Kansas shooting 'racially motivated hatred', says White House
A shooting in Kansas that killed one Indian man and wounded another was an "act of racially motivated hatred", the White House has said.
Srinivas Kuchibhotla died from his injuries after a man opened fire in a bar last week. Witnesses said the attacker shouted racist abuse.
Hundreds attended 32-year-old Mr Kuchibhotla's cremation in Hyderabad, southern India, on Tuesday.
The FBI is investigating the crime as a hate crime, it has now confirmed.
"As more facts come to light and it begins to look like this was an act of racially motivated hatred, we want to reiterate that the president condemns these or any other racially or religiously motivated attacks in the strongest terms," White House spokeswoman Sarah Sanders told reporters on Tuesday.
A third man who suffered bullet wounds in the shooting has called on President Donald Trump to raise the subject of hate crime in his speech to Congress on Tuesday night.
"I think it should be addressed because there's a lot of people in mourning," said Ian Grillot.
A man has been charged with first-degree murder and two counts of attempted first-degree murder.
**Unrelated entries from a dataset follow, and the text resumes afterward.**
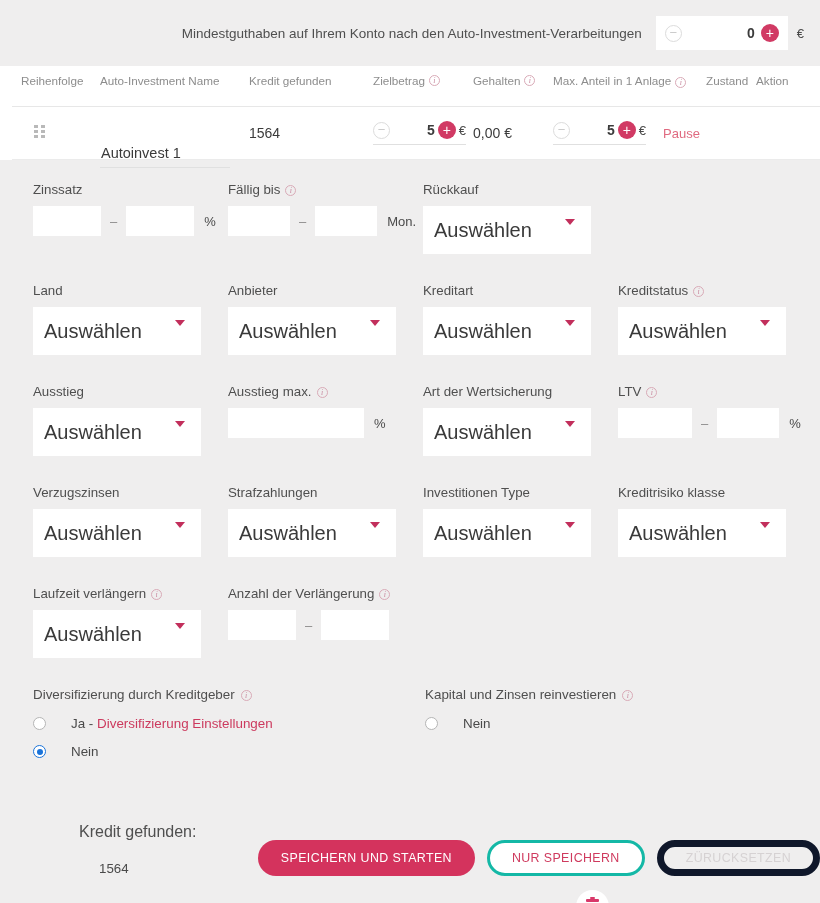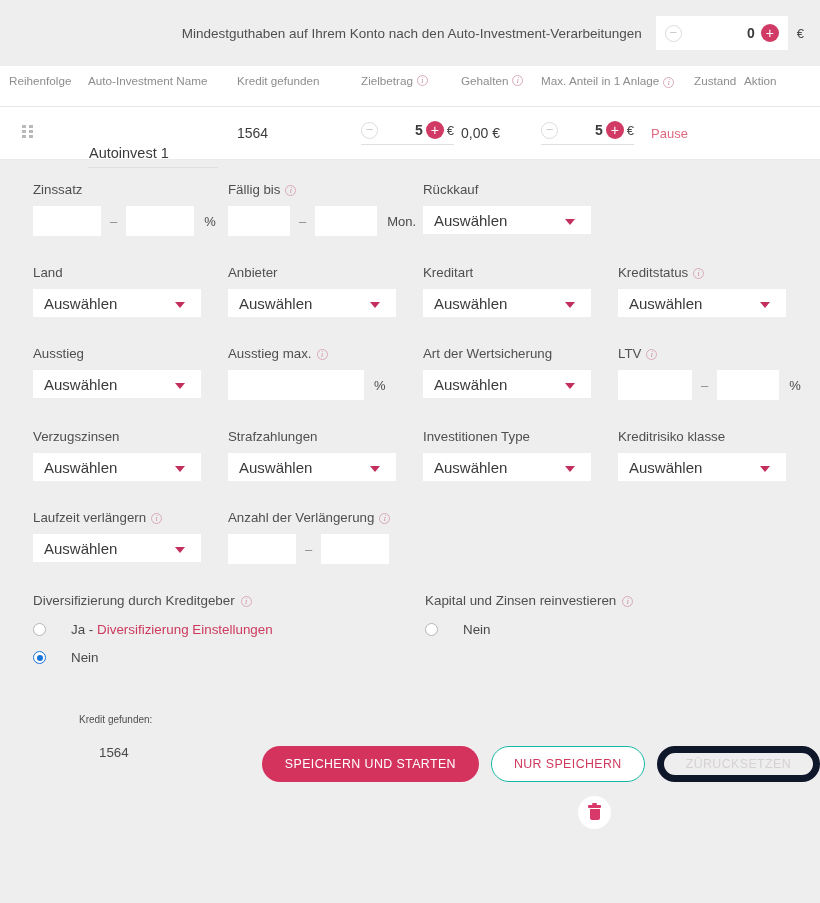--- a/index.html
+++ b/index.html
@@ -65,21 +65,21 @@
     font-size: 14px;
     line-height: 17px;
     text-align:center;
     display:flex; align-items:center; justify-content:center;
     cursor:pointer;
     flex: 0 0 auto;
   }
   .eur-suffix { font-size: 13px; color: #4a4a4a; margin-left: 9px; }
 
   
-  .table-wrap { background:#fff; }
+  .table-wrap { background:#fff;padding-left:12px; }
   .thead {
     display: flex;
     align-items: flex-start;
     height: 41px;
     border-bottom: 1px solid #e7e7e7;
     padding-top: 8px;
   }
   .th {
     font-size: 11.7px;
     color: #8d8d8d;
@@ -192,25 +192,25 @@
     display: flex;
     align-items: center;
     gap: 5px;
     white-space: nowrap;
   }
 
   select.sel, .sel {
     -webkit-appearance: none;
     appearance: none;
     width: 168px;
-    height: 28px;
+    height: 48px;
     background: #ffffff;
     border: none;
     font-family: "Liberation Sans", sans-serif;
-    font-size: 15px;
+    font-size: 20px;
     color: #3a3a3a;
     padding: 0 24px 0 11px;
     outline: none;
     cursor: pointer;
     display:flex;
     align-items:center;
     position: relative;
   }
   .sel-wrap { position: relative; display:inline-block; }
   .sel-arrow {
@@ -273,38 +273,38 @@
   .ropt .rlink { color: #cc3a5e; cursor:pointer; }
 
   
   .footer {
     display:flex;
     align-items: flex-start;
     padding-left: 33px;
     margin-top: 36px;
   }
   .found-block { width: 255px; }
-  .found-label { font-size: 10px; color: #4f4f4f; padding-left: 46px; }
+  .found-label { font-size: 16px; color: #4f4f4f; padding-left: 46px; margin-top: 15px; }
   .found-val { font-size: 13.3px; color: #4a4a4a; padding-left: 66px; margin-top: 20px; }
 
   .btns { display:flex; align-items:center; gap: 12px; padding-top: 32px;}
   .btn {
     border-radius: 22px;
     height: 36px;
     padding: 0 22px;
     font-size: 12.4px;
     letter-spacing: 0.4px;
     display:flex; align-items:center; justify-content:center;
     cursor:pointer;
     border: 1px solid transparent;
     font-family: "Liberation Sans", sans-serif;
     white-space: nowrap;
   }
   .btn-primary { background: #d4335d; color:#fff; }
-  .btn-outline { background:#fff; color:#cf3a5e; border:1px solid #14b8a6; }
+  .btn-outline { background:#fff; color:#cf3a5e; border:3px solid #14b8a6; }
   .btn-disabled { background:#efeeee; color:#d6d2d3; border:7px solid #0f172a; cursor:default; }
 
   .trash-row { display:flex; justify-content:center; margin-top: 14px; padding-left: 108px; }
   .trash-btn {
     width: 33px; height: 33px;
     border-radius: 50%;
     background:#fff;
     display:flex; align-items:center; justify-content:center;
     cursor:pointer;
   }

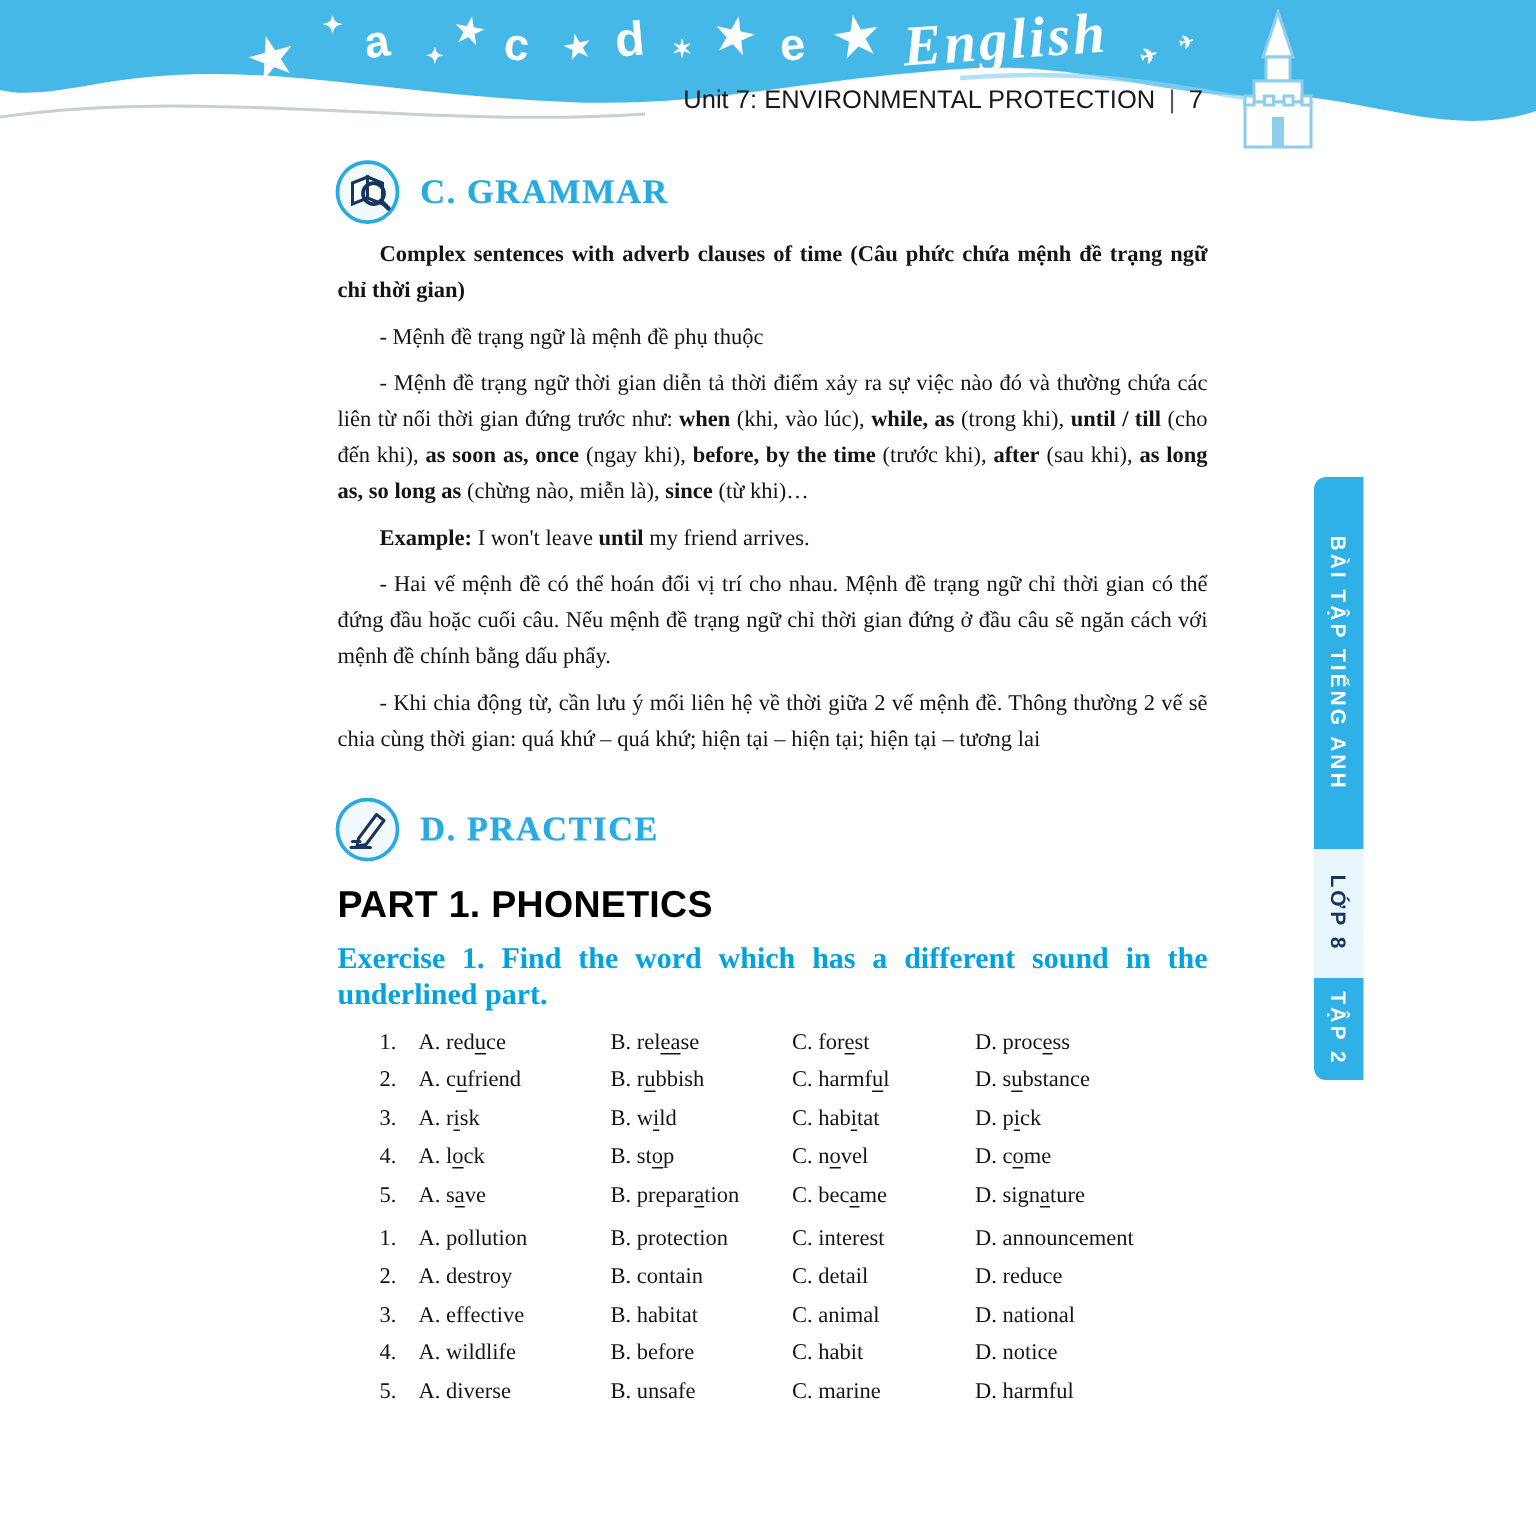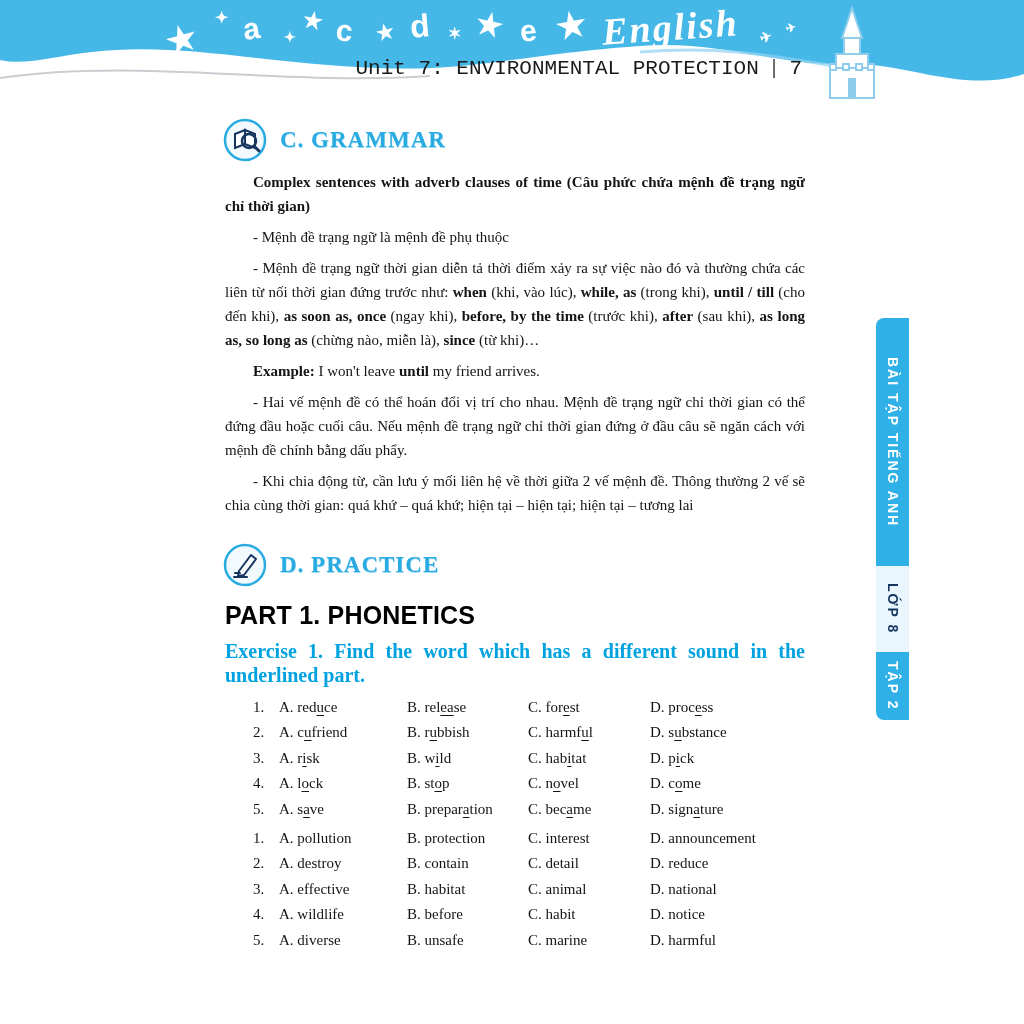--- a/index.html
+++ b/index.html
@@ -9,36 +9,36 @@
   
   .band{position:absolute;left:0;top:0;width:1024px;height:120px;}
   .band svg.wave{position:absolute;left:0;top:0;}
   .band-item{position:absolute;color:#fff;font-family:"Liberation Sans",sans-serif;
              font-weight:bold;line-height:1;display:inline-block;}
   .band-letter{font-family:"Liberation Sans",sans-serif;}
   .band-word{font-family:"Liberation Serif",serif;font-style:italic;font-weight:bold;letter-spacing:2px;}
   .castle{position:absolute;left:812px;top:6px;}
 
   
-  .runhead{position:absolute;top:57px;right:222px;font-family:Liberation Mono, monospace;
-           font-size:21px;color:#1a1a1a;display:flex;align-items:flex-end;gap:9px;}
+  .runhead{position:absolute;top:57px;right:222px;font-family:Liberation Sans, sans-serif;
+           font-size:17px;color:#1a1a1a;display:flex;align-items:flex-end;gap:9px;}
   .runhead .bar{color:#555;}
 
   
   .side-tab{position:absolute;left:876px;width:33px;display:flex;align-items:center;justify-content:center;}
   .side-tab span{writing-mode:vertical-rl;font-family:"Liberation Sans",sans-serif;
                  font-weight:bold;font-size:14px;letter-spacing:2px;white-space:nowrap;}
   .tab-blue{background:#2fb0e6;color:#fff;}
   .tab-light{background:#eaf6fd;color:#16365f;}
   #tab-0{top:318px;height:248px;border-radius:8px 0 0 0;}
   #tab-1{top:566px;height:86px;}
   #tab-2{top:652px;height:68px;border-radius:0 0 0 8px;}
 
   
-  .main{position:absolute;left:0;top:12px;width:1024px;box-sizing:border-box;
+  .main{position:absolute;left:0;top:0;width:1024px;box-sizing:border-box;
         padding:106px 219px 0 225px;font-size:15px;line-height:24px;text-align:justify;}
 
   .sec-head{display:flex;align-items:center;gap:13px;margin:0 0 8px -2px;}
   .sec-title{font-family:"Liberation Serif",serif;font-weight:bold;font-size:23px;
              color:#29abe2;letter-spacing:1px;text-shadow:0.5px 0.5px 0 rgba(41,171,226,.45);}
   .sec-icon{flex:0 0 auto;}
 
   .para{margin:0 0 7px 0;text-indent:28px;}
   .para .b{font-weight:bold;}
   .para .i{}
Nearly 200 people turned out for Mr Kuchibhotla's cremation in his native city of Hyderabad, India.
His body arrived in the southern city on Monday and his widow, Sunayana Dumala and brother, Sai Kiran, both returned home for the funeral.
Ms Dumala released a statement on Facebook on Tuesday, saying "the fight must go on towards eradicating hatred from the minds of people".
She also questioned the government's role in thwarting hate crimes and whether immigrants are still safe in the US.
"Is this the same country we dreamed of and is it still secure to raise our families and children here?" she wrote.
'Do we belong here?' - Rajini Vaidyanathan, BBC News, Washington
Today Srinivas Kutchibhotla made his final journey.
Surrounded by his family and grieving friends, he was cremated in his home city of Hyderabad, in India.
After the service his widow, Sunayana Dumala posted a statement thanking her family and friends for their support during this difficult time.
She paid tribute to her charming soul mate, a brilliant aviation engineer, who was so dedicated to his job he often worked late. Her husband's death has left her with many questions.
"On what basis do we decide whether a person is good or bad," she said, as she made a plea that the conversation around hate crimes doesn't die down in a few weeks.
The question in every immigrant's mind, she asked, is "do we belong here?"
Her words will resonate with many who've come to live in the US. Sunayana hopes that her husband's death isn't in vain, and that her words will promote tolerance of all races and backgrounds.
The suspected attacker, Adam Purinton, 51, was arraigned in court on Monday on charges of first-degree murder and two counts of attempted first-degree murder.
After the attack at Austins Bar and Grill in Olathe, Kansas, Mr Purinton, who is white, drove 70 miles (112km) to a restaurant in Clinton, Missouri, where he allegedly admitted what he had done to an employee.
A bartender there told a police dispatcher in a 911 call that a man had claimed to have "killed two Iranian people in Olathe".